### What is required
Below are the entries. Transcribe exactly the lines from the one with "- 1. View >" through the one with "- This bundle", ends included, and leave out all others.

Version comparison data:
=-=-=

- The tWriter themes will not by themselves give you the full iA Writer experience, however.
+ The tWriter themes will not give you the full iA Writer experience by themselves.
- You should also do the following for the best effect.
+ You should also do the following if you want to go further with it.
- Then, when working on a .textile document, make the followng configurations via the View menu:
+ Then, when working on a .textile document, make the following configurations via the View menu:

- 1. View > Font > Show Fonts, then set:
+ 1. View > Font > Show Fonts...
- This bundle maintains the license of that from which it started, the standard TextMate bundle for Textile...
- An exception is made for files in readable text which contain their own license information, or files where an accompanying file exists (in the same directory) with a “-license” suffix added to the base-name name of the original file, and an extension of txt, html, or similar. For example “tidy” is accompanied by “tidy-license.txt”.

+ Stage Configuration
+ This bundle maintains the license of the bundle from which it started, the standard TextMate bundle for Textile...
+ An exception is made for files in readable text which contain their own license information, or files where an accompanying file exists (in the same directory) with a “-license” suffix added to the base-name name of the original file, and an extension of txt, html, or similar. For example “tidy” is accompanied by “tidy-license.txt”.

=-=-=

### Response
- 1. View > Font > Show Fonts, then set:
+ 1. View > Font > Show Fonts...
- This bundle maintains the license of that from which it started, the standard TextMate bundle for Textile...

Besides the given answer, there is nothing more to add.